Жизнь продолжалась. С фронта шли неутешительные вести – всё больше похоронки. Шли письма и от оставшихся в живых. Солдатские треугольники были с грифом «Просмотрено военной цензурой». Присылал письма и наш Илья Иванович, мечтал о послевоенной мирной жизни. Из всех взятых на фронт мужчин нашей деревни вернулись только трое. Все инвалиды. Один из них – мой двоюродный брат Десятых Иван Андреевич 1923 г.р. Нашей семье пришло извещение, что наш отец пропал без вести. Это была какая-то унизительная категория. Я помню, представитель «органов» дознавался у матери, не прячется ли отец где-нибудь в лесах? До сих пор я не знаю, где находится могила моего отца, но факт гибели его на фронте признан. О месте гибели отца рассказал нам его племянник, тот, который по счастливой случайности вернулся с фронта живым. Он воевал вместе с моим отцом под Ленинградом и участвовал в боях за Синявские высоты. Где-то в Синявских болотах покоятся останки моего отца, как и многих других воинов, героически защищавших Ленинград. Из моих близких родственников погибли ещё два брата отца: Павел Иванович – под Москвой и Андрей Иванович – под Сталинградом. Учёба моя во время войны прервалась. Продолжить её смог в 1944-45 учебном году.

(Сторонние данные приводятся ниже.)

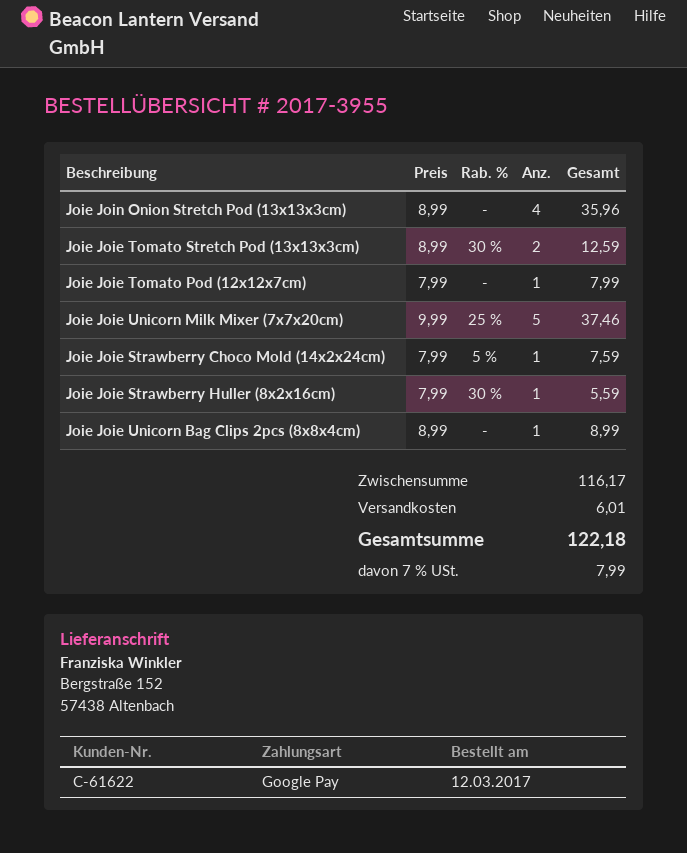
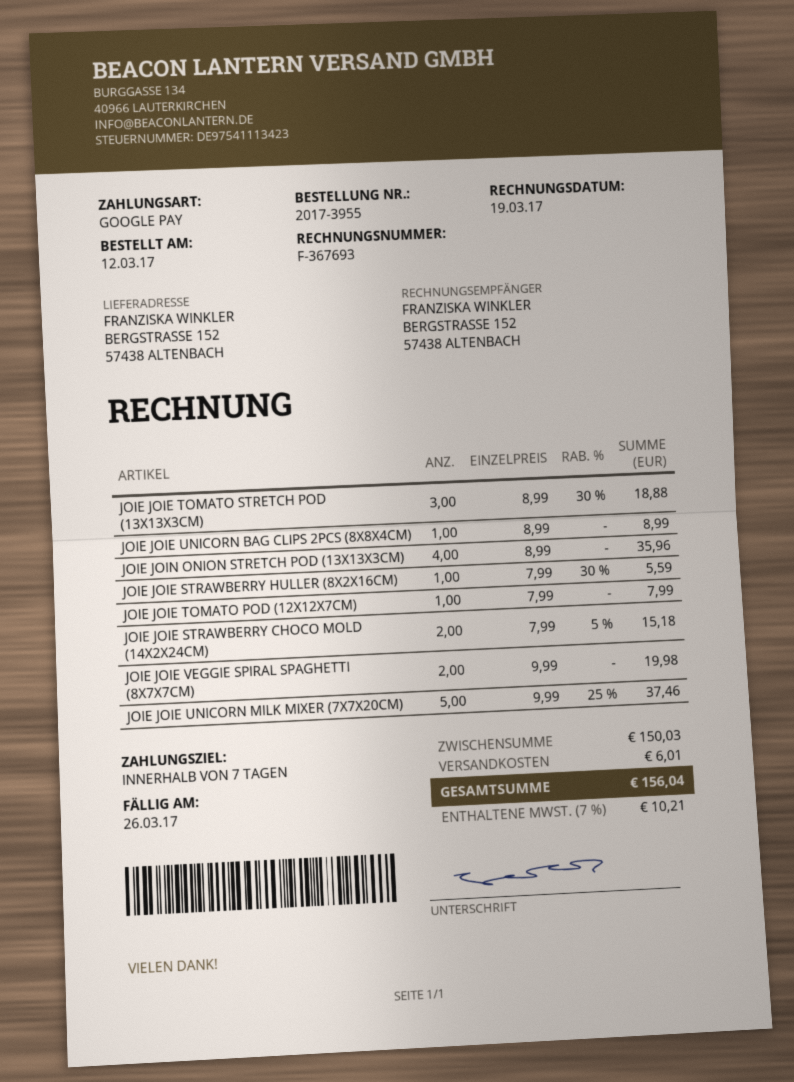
Joie Joie Tomato Stretch Pod (13x13x3cm): 2 x 8.99 - 30% = 12.59 -> 3 x 8.99 - 30% = 18.88
Joie Joie Strawberry Choco Mold (14x2x24cm): 1 x 7.99 - 5% = 7.59 -> 2 x 7.99 - 5% = 15.18
JOIE JOIE VEGGIE SPIRAL SPAGHETTI (8X7X7CM): none -> 2 x 9.99 = 19.98
subtotal: 116.17 -> 150.03
tax: 7% = 7.99 -> 7% = 10.21
total: 122.18 -> 156.04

Старшая сестра Таисья (1926 г.р.) работала в колхозе на колёсном тракторе, окончив Колпашевскую с/х школу механизаторов. До сих пор удивляюсь, как такая хрупкая девчонка управляла такой несовершенной машиной. Чтобы завести такой трактор, надо прокрутить коленвал рукояткой. Требовало это недюжинной силы. Работала днём и ночью, в слякоть и морозы. Брат Василий трудился на лесозаготовках. Мама – дояркой в колхозе. День Победы я встретил учеником пятого класса Коломино–Гривской неполной средней школы. На занятия мы ходили каждый день за 4 километра
В школе был радиоприёмник. Пришло сообщение из эфира: «Победа!». Директор школы созвал общешкольную линейку, поздравил нас с Днём Победы и распустил по домам.
Мы пришли домой раньше. Почему? Победа! Родители и верят, и неверят. И радость, и ликование, и слёзы… Не дай бог, чтобы такое повторилось ещё!